The compromise proposal also includes some rules designed to prevent sudden increases in future property tax bills. If existing property values ​​rise too quickly, automatic caps would temporarily reduce tax rates.

The most recent tax law set a similar cap on the share of the tax burden that goes to local governments, but the new proposal expands that to include school funding and tightens the cap on local governments. The proposed new cap would kick in for local governments if values ​​rise faster than 5.25 percent per year, while the cap for schools would be 6 percent or more, depending on inflation and enrollment numbers.

The proposal also includes some nationwide brakes on tax growth.

What would happen if voters approved the ballot measures instead?

In contrast, the tax cuts proposed for the November elections would be far more drastic.

Initiative 108 would reduce property taxes on a typical home by about 15% in the coming tax year, a discount of more than $400 from the status quo, a change so large that tax payments would actually decrease compared to this year.

For commercial real estate, the impact would be even greater.

Meanwhile, a constitutional amendment called Initiative 50 would impose a statewide cap on property tax revenues, requiring tax cuts across the state if revenues increase by more than 4% each year.

According to state analysts, the tax cuts would amount to nearly $2 billion per year compared to current legislation.

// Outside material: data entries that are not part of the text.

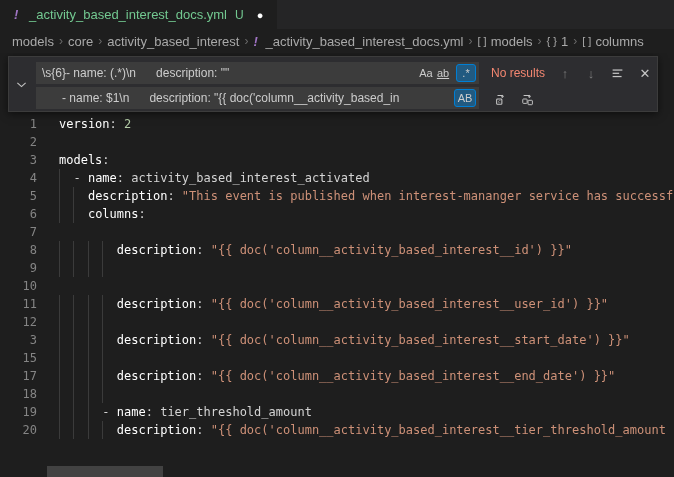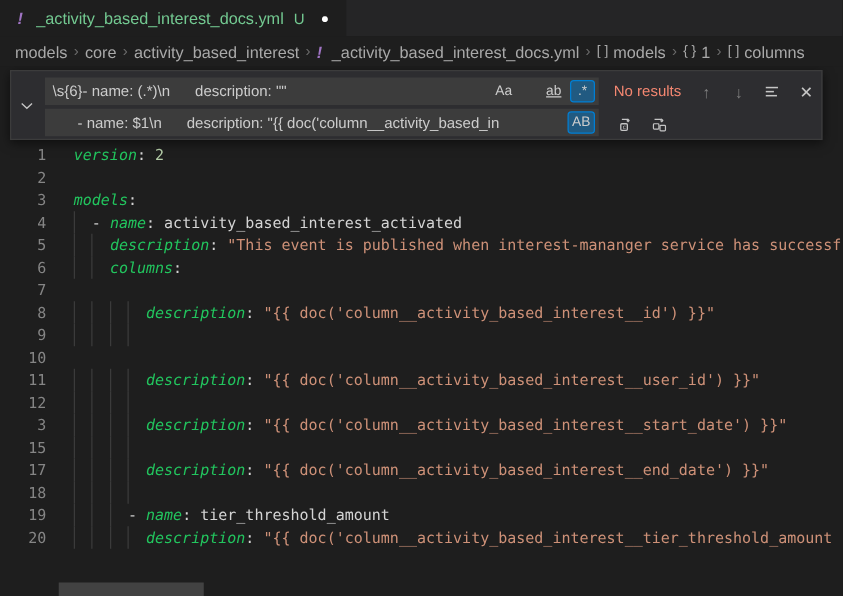--- a/index.html
+++ b/index.html
@@ -24,21 +24,21 @@
   .sym-icon { font-size:11px; color:#a9a9a9; letter-spacing:0; }
 
   
   .editor { position:relative; flex:1; background:#1e1e1e; overflow:hidden; }
   .code-lines { position:absolute; top:62px; left:0; right:0; }
   .row { height:18px; display:flex; font-family:"DejaVu Sans Mono", monospace;
          font-size:12px; line-height:18px; }
   .ln { width:37px; text-align:right; color:#858585; flex:none; }
   .code { position:relative; margin-left:22px; white-space:pre; }
   .guide { position:absolute; top:0; width:1px; height:18px; background:#3b3b3b; }
-  .t-k { color:#22c55e;font-style:italic; } .t-p { color:#d4d4d4; } .t-v { color:#d4d4d4; }
+  .t-k { color:#ffffff; } .t-p { color:#d4d4d4; } .t-v { color:#d4d4d4; }
   .t-s { color:#ce9178; } .t-n { color:#b5cea8; }
 
   
   .find-widget { position:absolute; left:8px; top:3px; width:650px; height:56px;
                  background:#2d2d30; border:1px solid #3c3c3c;
                  box-shadow:0 2px 8px rgba(0,0,0,0.55); z-index:5; }
   .toggle-replace { position:absolute; left:0; top:0; width:25px; height:54px;
                     display:flex; align-items:center; justify-content:center; cursor:pointer; }
   .input-wrap { position:absolute; left:27px; width:443px; height:22px; background:#3c3c3c; }
   .find-wrap { top:5px; } .replace-wrap { top:30px; }
@@ -186,21 +186,21 @@
 
     <div class="find-widget">
       <div class="toggle-replace">
         <svg width="11" height="11" viewBox="0 0 16 16">
           <path d="M2 5.5 L8 11 L14 5.5" stroke="#c5c5c5" stroke-width="1.6" fill="none"></path>
         </svg>
       </div>
 
       <div class="input-wrap find-wrap">
         <input class="vsc-input" type="text" readonly="" value="\s{6}- name: (.*)\n      description: &quot;&quot;" style="">
-        <div class="opt-btn" style="right:66px;text-align:center;">Aa</div>
+        <div class="opt-btn" style="right:43px;text-align:center;">Aa</div>
         <div class="opt-btn u-line" style="right:26px;">ab</div>
         <div class="opt-btn opt-active" style="right:3px;">.*</div>
       </div>
       <div class="no-results">No results</div>
       <div class="nav-btn nav-dim" style="left:546px;">↑</div>
       <div class="nav-btn nav-dim" style="left:572px;">↓</div>
       <div class="nav-btn" style="left:598px;">
         <svg width="13" height="13" viewBox="0 0 16 16">
           <rect x="2" y="3" width="12" height="1.5" fill="#c5c5c5"></rect>
           <rect x="2" y="7" width="8" height="1.5" fill="#c5c5c5"></rect>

Local and state officials from both parties have warned that the cuts would leave needed money missing for schools and services, especially in rural areas where property tax revenues have declined. The cuts would also strain the state budget, requiring state government to divert hundreds of millions of dollars or more from other areas to offset some of the impacts on schools and local services.

“To balance this out, the budget stabilization factor would have to be reinstated, significant cuts to higher education and Medicaid providers would be required, and local funding would be impacted,” the Office of State Planning and Budgeting warned in a presentation. The budget stabilization factor is the state’s euphemism for putting less money into schools than is required by law.

Developers also warned that Initiative 50’s statewide cap could lead to funding bottlenecks for new housing.

Supporters of the cuts argue that local districts should be able to absorb a tax cut after the recent sharp increase in property values. And they argue that the state can still find further savings in its own budget.

But for now, it seems that tax cut supporters are willing to settle for much less – assuming the plan survives the debates and negotiations during the special session next week.

The special session could bring to light numerous conflicting priorities, including whether lawmakers should also do more to help renters. On the other hand, some conservatives want stronger limits on tax growth, like Natalie Menten, a candidate for Jefferson County commissioner.

“The framework presented still has serious deficiencies, gaps and holes,” she said.

The special session is scheduled to end in three days. The MPs only have a small window of time, as September 6 is the last day on which they can withdraw an initiative before the ballot papers go to the printer.